Aws Mohammed Younis al-Jayab, 23, was indicted this year in federal court in California on charges of lying about his terrorist background to immigration officials. He was later indicted in federal court in Illinois for attempting to aid terrorists.
Mr. al-Jayab came to the U.S. as a refugee in 2012 and immediately began to talk about returning to the Middle East to join the terrorist fight, prosecutors charge. According to his social media posts, he did go back in November 2013 and stayed through January 2014.
He later lied to immigration authorities, saying he made the trip to visit his grandmother in Turkey, prosecutors said.
Mr. al-Jayab, an Iraqi-born Palestinian, is a particularly troubling case because his last location before he was admitted to the U.S. as a refugee was in Syria. That suggests the vetting process for those coming from that troubled location isn’t as foolproof as administration officials have said.
Mr. al-Jayab and Al Hardan are two of more than 100,000 Iraqi refugees who have been accepted into the U.S. in the past seven years.
The Syrian program is just starting. Mr. Obama vowed to welcome 10,000 Syrians in fiscal year 2016 and ended up with 12,587. So far this fiscal year, which began Oct. 1, the administration has approved 852 Syrians and 877 Iraqis as refugees.
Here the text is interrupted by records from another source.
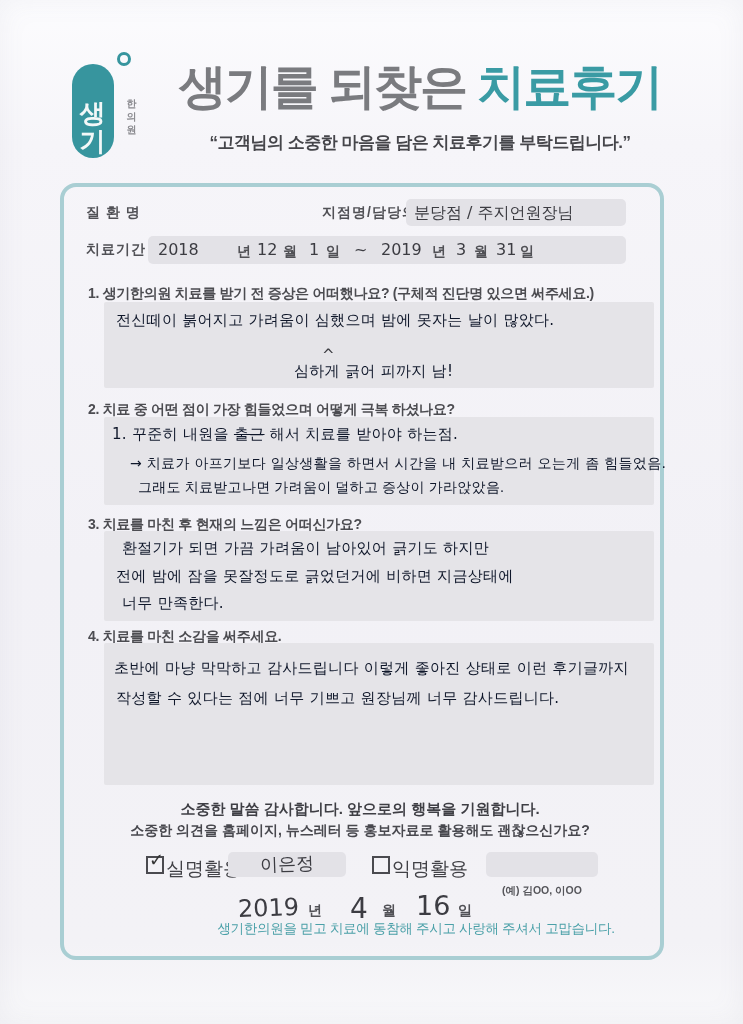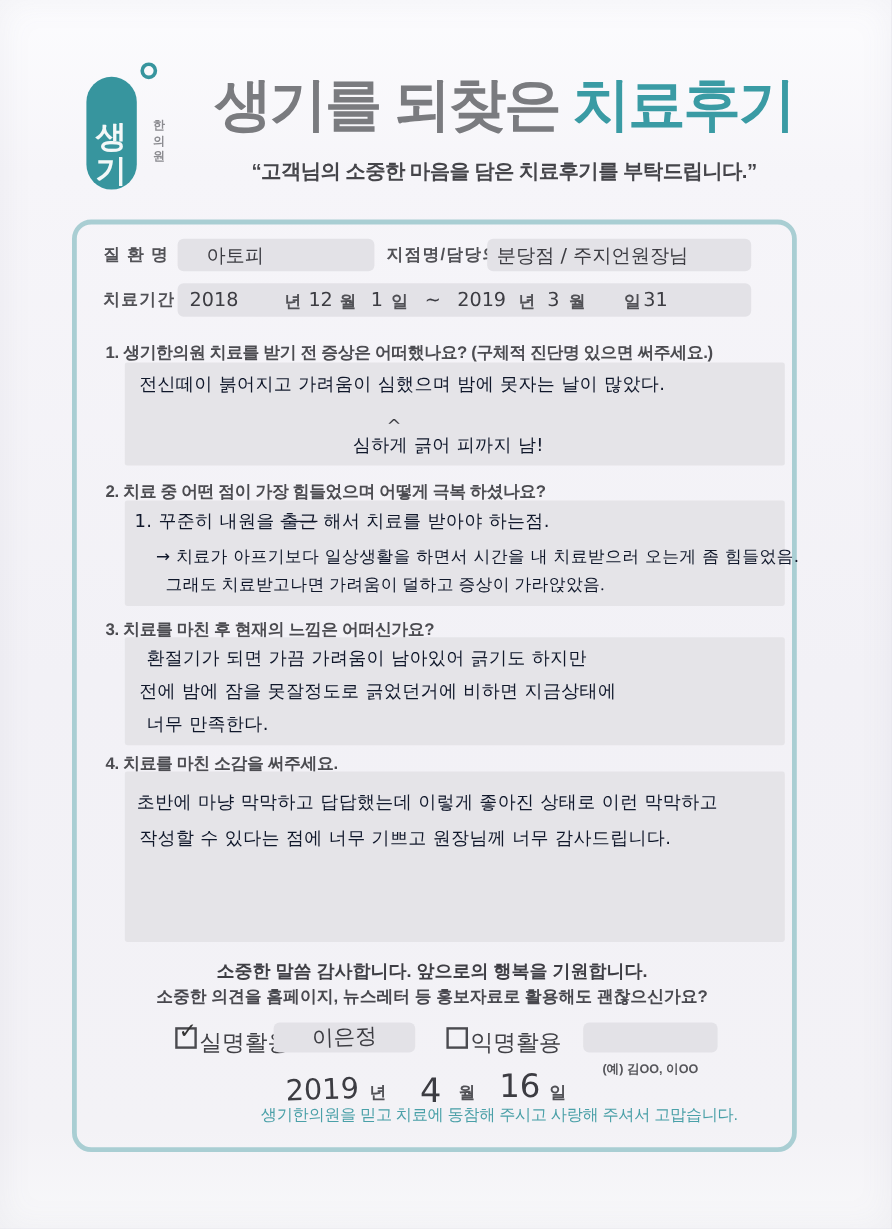"아토피" div.gfield { html: <div> <span>아토피</span> </div> -> none }
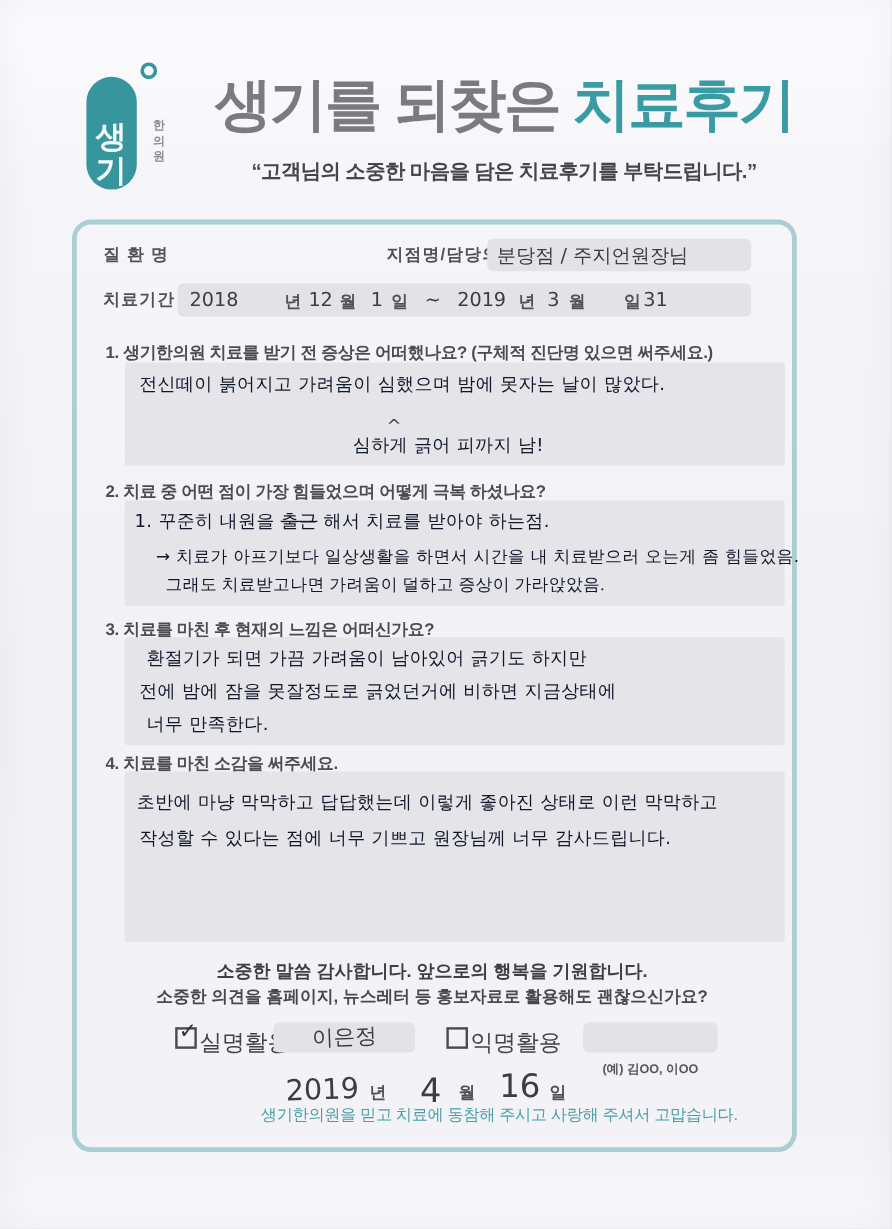"31" span.pspan { margin-left: 40px -> none }
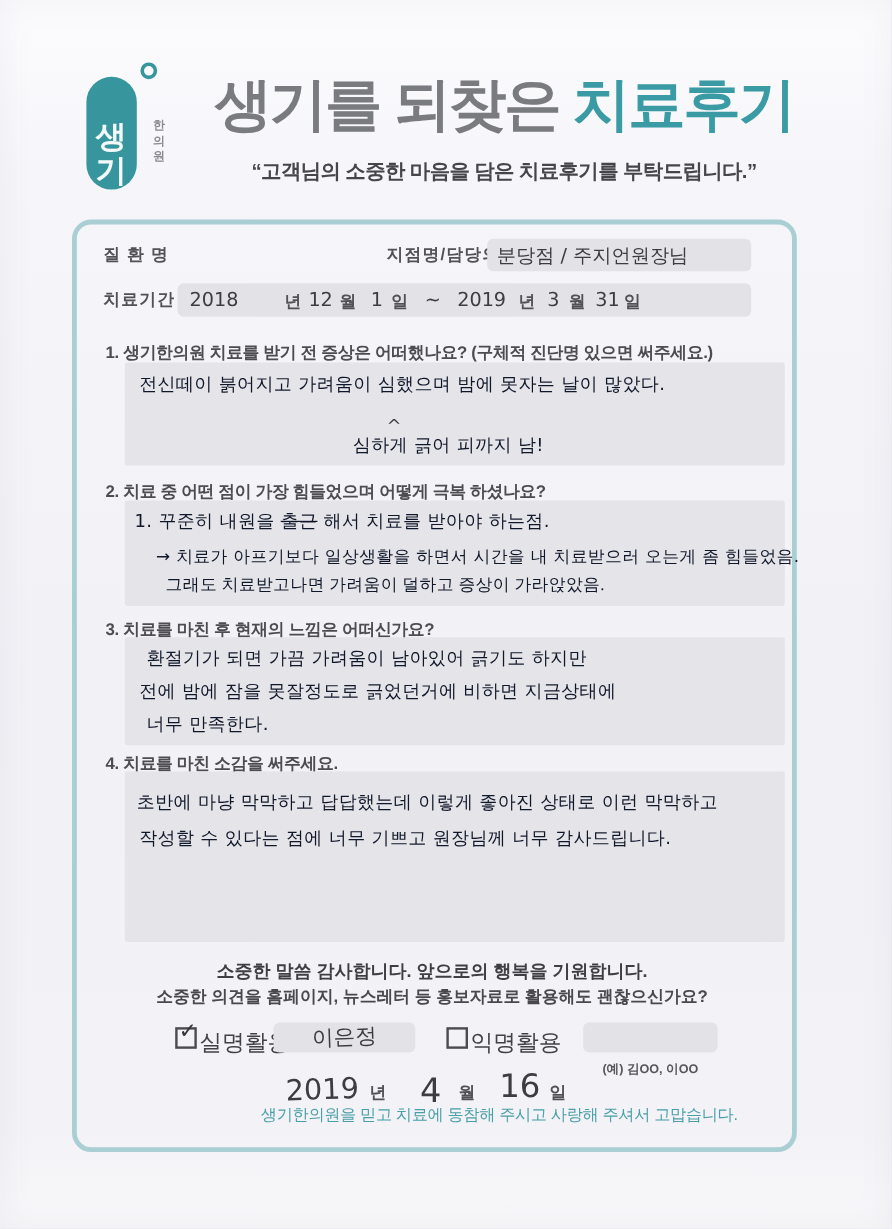"초반에 마냥 막막하고 답답했는데 이렇게" span.aline { text: 답답했는데 이렇게 좋아진 상태로 이런 막막하고 -> 감사드립니다 이렇게 좋아진 상태로 이런 후기글까지 }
With an ocean separating the U.S. from the Middle East, American officials have an easier time than Europeans, who have been hit with a wave of migrants fleeing unrest.
Attackers who came in the flow of Syrian refugees have been implicated in several terrorist strikes, including last year’s Paris massacres.
At a joint press conference Tuesday with Italian Prime Minister Matteo Renzi, Mr. Obama said the two men talked about the need to address the migration crisis in Europe, calling it a “strategic interest” for the U.S., in part because of the “distorting effects that it can have on European politics if the sense is that the influx of migration is disorderly, chaotic and overwhelms European countries.”
Italy, in particular, faces a flow of migrants from Libya and elsewhere in North Africa.
Mr. Obama said the U.S. and its allies also must address long-term problems “to help these countries that are having difficulties, where people feel either unstable, insecure or just hungry and in search of opportunity.”
He said the bigger issue in the U.S. is not Middle Eastern or African refugees, but Central Americans fleeing violence in their home countries and enticed by relaxed enforcement of immigration laws.
Mr. Obama said he has given Vice President Joseph R. Biden the task of trying to boost the economy and law and order in Guatemala, Honduras and El Salvador.
“But that’s not going to happen overnight,” Mr. Obama said. “That will be a decadelong process potentially. In the meantime, we insist that those countries cooperate with us to send a message to the populations that it is a dangerous trip to reach the United States. And if you get here, you’re likely to be turned back.”
⦁ Dave Boyer contributed to this report.